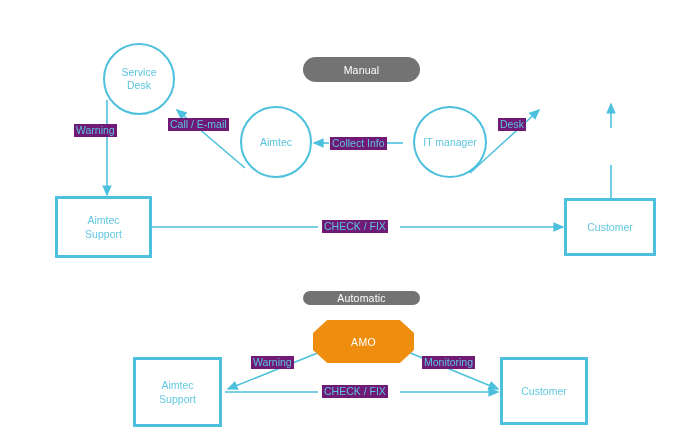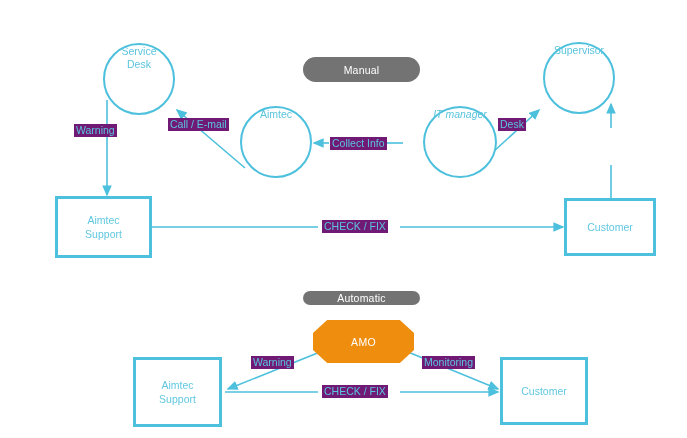--- a/index.html
+++ b/index.html
@@ -31,6 +31,7 @@
     border-radius: 50%;
     background: #ffffff;
     display: flex;
+    align-items: center;
     justify-content: center;
     text-align: center;
     color: #5bc4de;

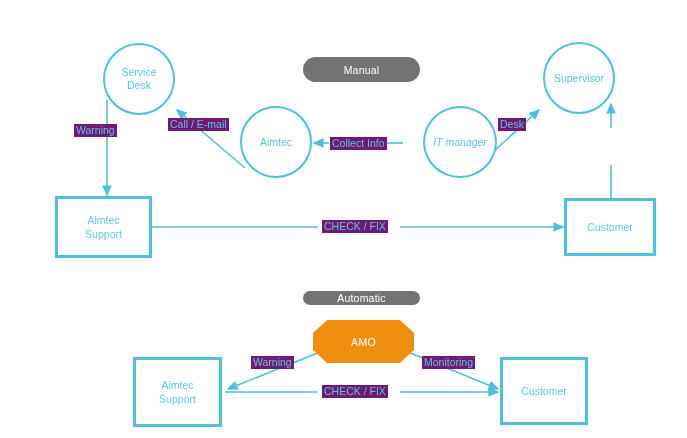--- a/index.html
+++ b/index.html
@@ -146,9 +146,6 @@
     <span>IT manager</span>
   </div>
 
-  <div class="node-circle" style="left:543px; top:42px; width:72px; height:72px;">
-    <span>Supervisor</span>
-  </div>
 
   <div class="node-box" style="left:55px; top:196px; width:97px; height:62px;">
     <div>

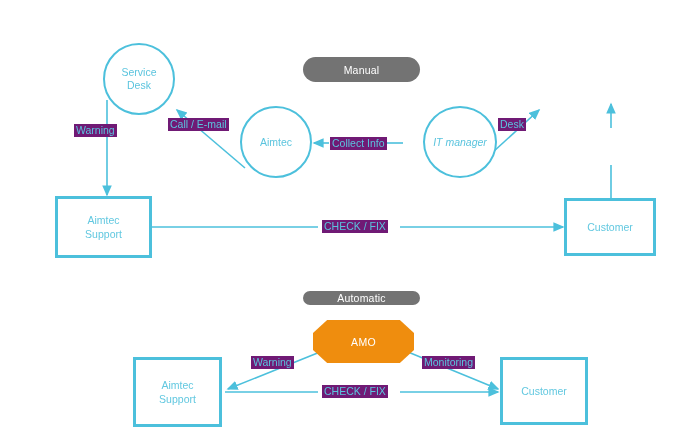--- a/index.html
+++ b/index.html
@@ -142,7 +142,7 @@
     <span>Aimtec</span>
   </div>
 
-  <div class="node-circle" style="left:423px; top:106px; width:74px; height:72px;font-style:italic;">
+  <div class="node-circle" style="left:413px; top:106px; width:74px; height:72px;">
     <span>IT manager</span>
   </div>
 

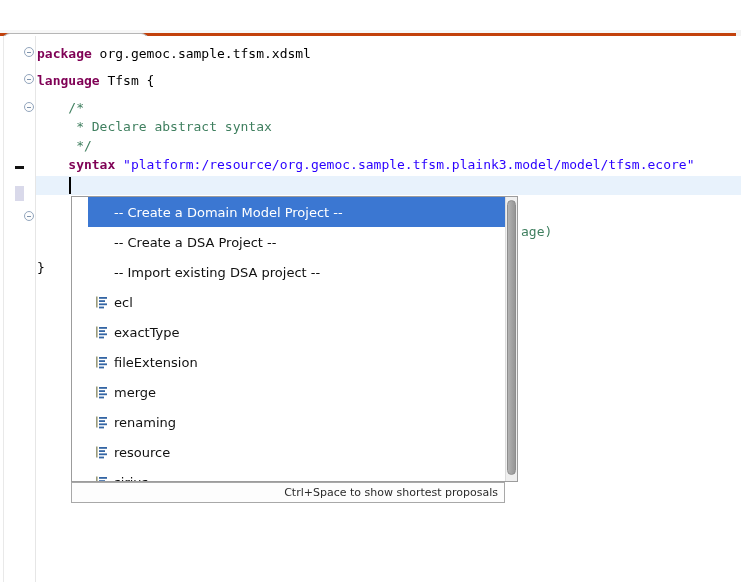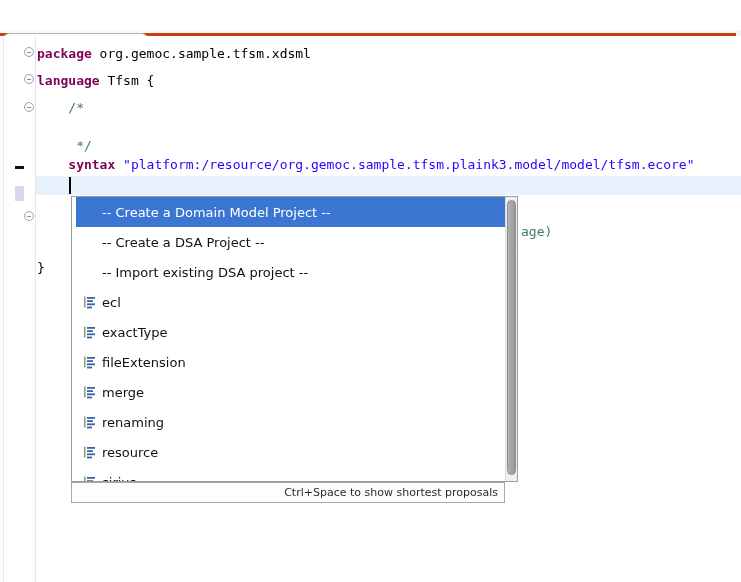--- a/index.html
+++ b/index.html
@@ -134,6 +134,7 @@
         <div class="code-line" style="top: 10px;"><span class="seg-keyword">package</span><span class="seg-plain"> org.gemoc.sample.tfsm.xdsml</span></div>
         <div class="code-line" style="top: 37px;"><span class="seg-keyword">language</span><span class="seg-plain"> Tfsm {</span></div>
         <div class="code-line" style="top: 64px;"><span class="seg-comment">    /*</span></div>
+        <div class="code-line" style="top: 83px;"><span class="seg-comment">     * Declare abstract syntax</span></div>
         <div class="code-line" style="top: 102px;"><span class="seg-comment">     */</span></div>
         <div class="code-line" style="top: 121px;"><span class="seg-plain">    </span><span class="seg-keyword">syntax</span><span class="seg-plain"> </span><span class="seg-string">"platform:/resource/org.gemoc.sample.tfsm.plaink3.model/model/tfsm.ecore"</span></div>
       </div>

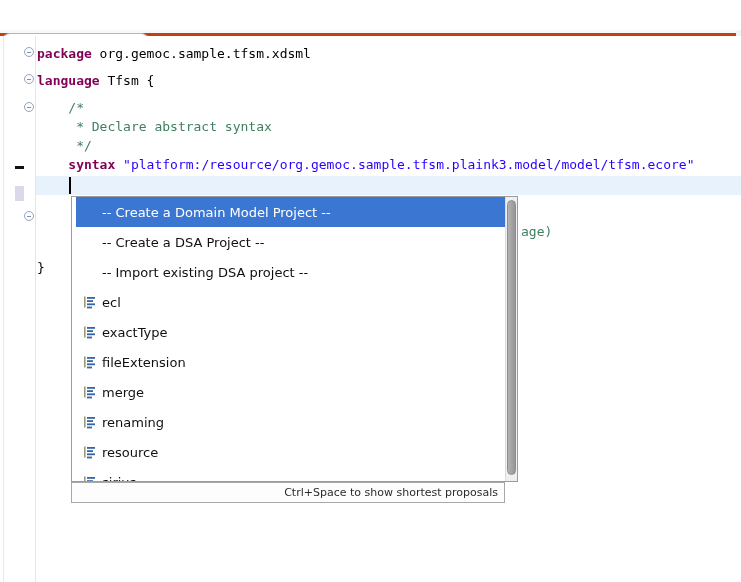--- a/index.html
+++ b/index.html
@@ -66,7 +66,7 @@
   }
   .ca-list { position:absolute; left:0; top:0; width:433px; height:284px; overflow:hidden; }
   .ca-row {
-    position:absolute; left:4px; width:433px; height:30px;
+    position:absolute; left:16px; width:433px; height:30px;
     display:flex; align-items:center; padding-left:5px; gap:5px;
     font-size:13px; color:#111; cursor:default; white-space:nowrap;
   }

^^^^^^^^^^^^^^^^

__Exercise__:
Set down each record above exactly as it stands and leave out all pictures.

__Solved problem__:
--- a/index.html
+++ b/index.html
@@ -31,6 +31,7 @@
     border-radius: 50%;
     background: #ffffff;
     display: flex;
+    align-items: center;
     justify-content: center;
     text-align: center;
     color: #5bc4de;

--- a/index.html
+++ b/index.html
@@ -146,9 +146,6 @@
     <span>IT manager</span>
   </div>
 
-  <div class="node-circle" style="left:543px; top:42px; width:72px; height:72px;">
-    <span>Supervisor</span>
-  </div>
 
   <div class="node-box" style="left:55px; top:196px; width:97px; height:62px;">
     <div>

--- a/index.html
+++ b/index.html
@@ -142,7 +142,7 @@
     <span>Aimtec</span>
   </div>
 
-  <div class="node-circle" style="left:423px; top:106px; width:74px; height:72px;font-style:italic;">
+  <div class="node-circle" style="left:413px; top:106px; width:74px; height:72px;">
     <span>IT manager</span>
   </div>
 

--- a/index.html
+++ b/index.html
@@ -134,6 +134,7 @@
         <div class="code-line" style="top: 10px;"><span class="seg-keyword">package</span><span class="seg-plain"> org.gemoc.sample.tfsm.xdsml</span></div>
         <div class="code-line" style="top: 37px;"><span class="seg-keyword">language</span><span class="seg-plain"> Tfsm {</span></div>
         <div class="code-line" style="top: 64px;"><span class="seg-comment">    /*</span></div>
+        <div class="code-line" style="top: 83px;"><span class="seg-comment">     * Declare abstract syntax</span></div>
         <div class="code-line" style="top: 102px;"><span class="seg-comment">     */</span></div>
         <div class="code-line" style="top: 121px;"><span class="seg-plain">    </span><span class="seg-keyword">syntax</span><span class="seg-plain"> </span><span class="seg-string">"platform:/resource/org.gemoc.sample.tfsm.plaink3.model/model/tfsm.ecore"</span></div>
       </div>

--- a/index.html
+++ b/index.html
@@ -66,7 +66,7 @@
   }
   .ca-list { position:absolute; left:0; top:0; width:433px; height:284px; overflow:hidden; }
   .ca-row {
-    position:absolute; left:4px; width:433px; height:30px;
+    position:absolute; left:16px; width:433px; height:30px;
     display:flex; align-items:center; padding-left:5px; gap:5px;
     font-size:13px; color:#111; cursor:default; white-space:nowrap;
   }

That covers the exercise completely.